There are seven questions to answer. What is the point of putting a question? Is it to solve the problem or to explore the problem? You see the difference? Which is it? With what are we mostly concerned when you put the question? Are we not concerned mostly with the answer, because then if I answer it in one way you can go to another and so on and use your judgment, your evaluations and your judgment and evaluations depending on your conditioning, your desires, your hopes. So, you are really, even there, wanting the problem, the question, to be translated to suit you. And so, you have theories with so many paths all leading to same kind of God but if the question is put in order to explore together, in order to find out what is true, our relationships change entirely. Then there is no lecturer, speaker and listener, Guru, Sishya and all that nonsense. Then you and I are exploring together, two human beings confronted with a problem, capable, unafraid to find out what is true. Then that enquiry gives tremendous enthusiasm, does it not? Then the enquiry is not yours or mine, neither Hindu, Mussalman nor Christian nor Buddhist.

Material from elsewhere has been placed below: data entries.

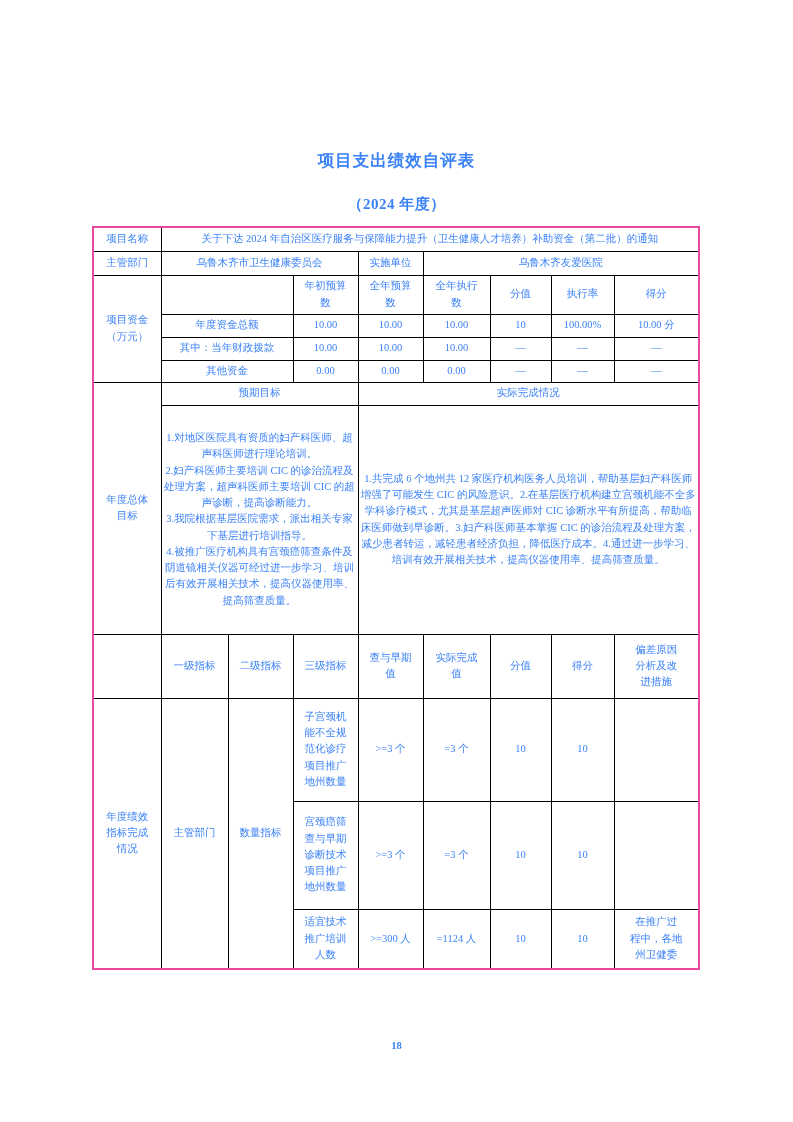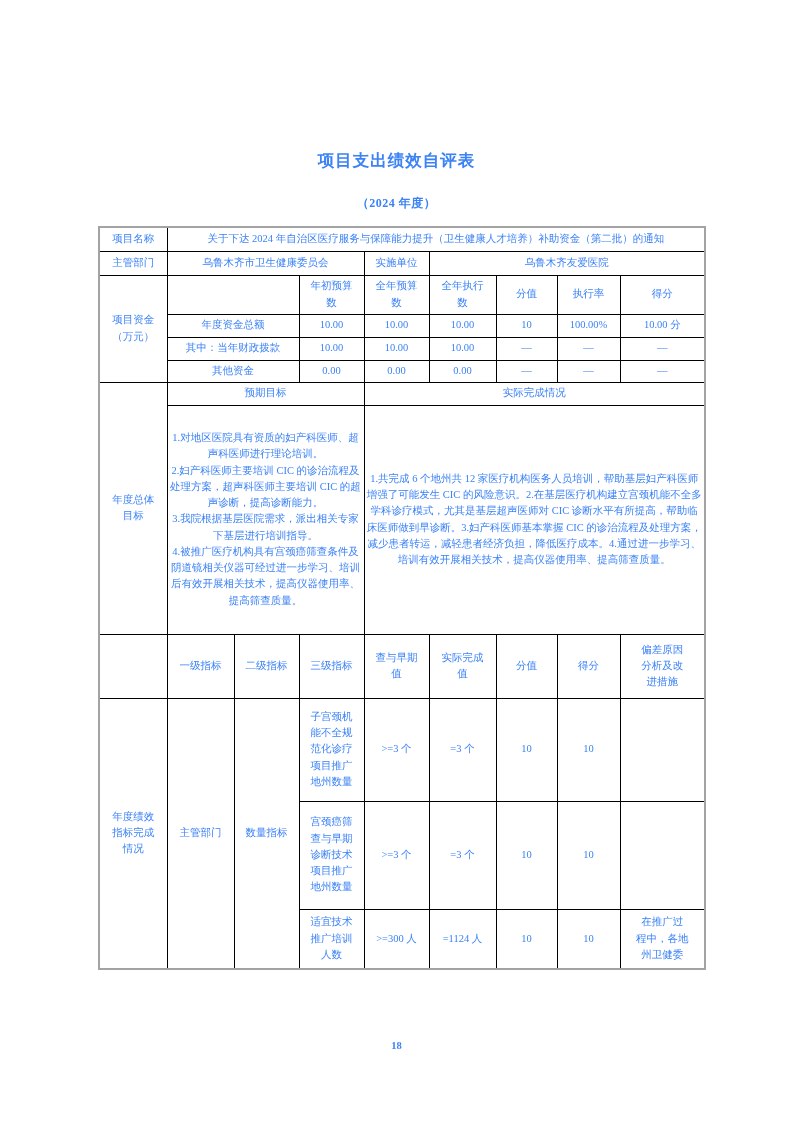--- a/index.html
+++ b/index.html
@@ -25,7 +25,7 @@
     position: absolute;
     top: 195px; left: 0; width: 100%;
     text-align: center;
-    font-size: 12px;
+    font-size: 15px;
     font-weight: 600;
     letter-spacing: 0.5px;
   }

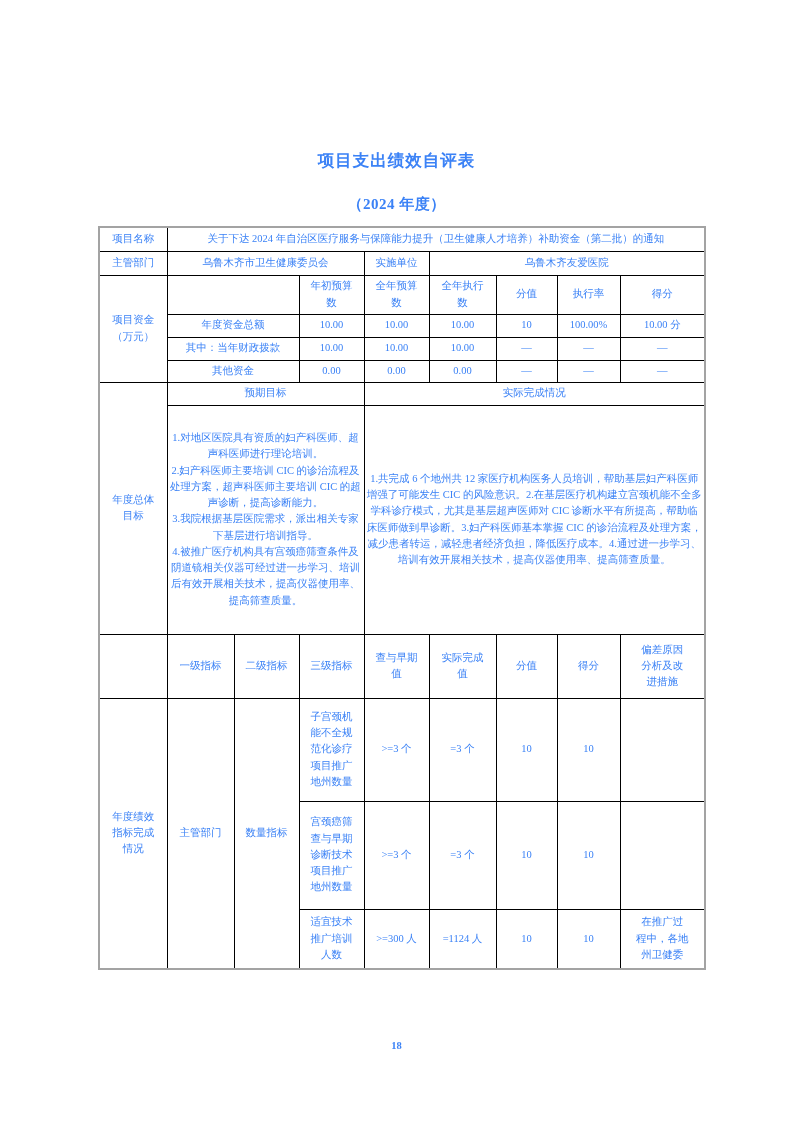--- a/index.html
+++ b/index.html
@@ -31,11 +31,11 @@
   }
   table.eval-table {
     position: absolute;
-    top: 226px; left: 98px;
+    top: 226px; left: 92px;
     width: 606px;
     border-collapse: collapse;
     table-layout: fixed;
-    border: 2px solid #a3a3a3;
+    border: 2px solid #ec4899;
   }
   .eval-table td {
     border: 1.5px solid #000;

There is only the mind that is enquiring to find what is true. Please, sirs, you listen to this very casually and therefore it has very little significance. But if you listen to it with your whole heart, with your whole being, as though your life depended on it, then it has a totally different meaning.

Q: Religious ascetics give up worldly things. Political sannyasins are dedicated to work of various kinds for bettering society. Others work in their own way to change conditions in the educational, social and political fields. People who are associated with you, though not belonging to any organisation, and are apparently dedicated to your work. Is there any difference between all these persons?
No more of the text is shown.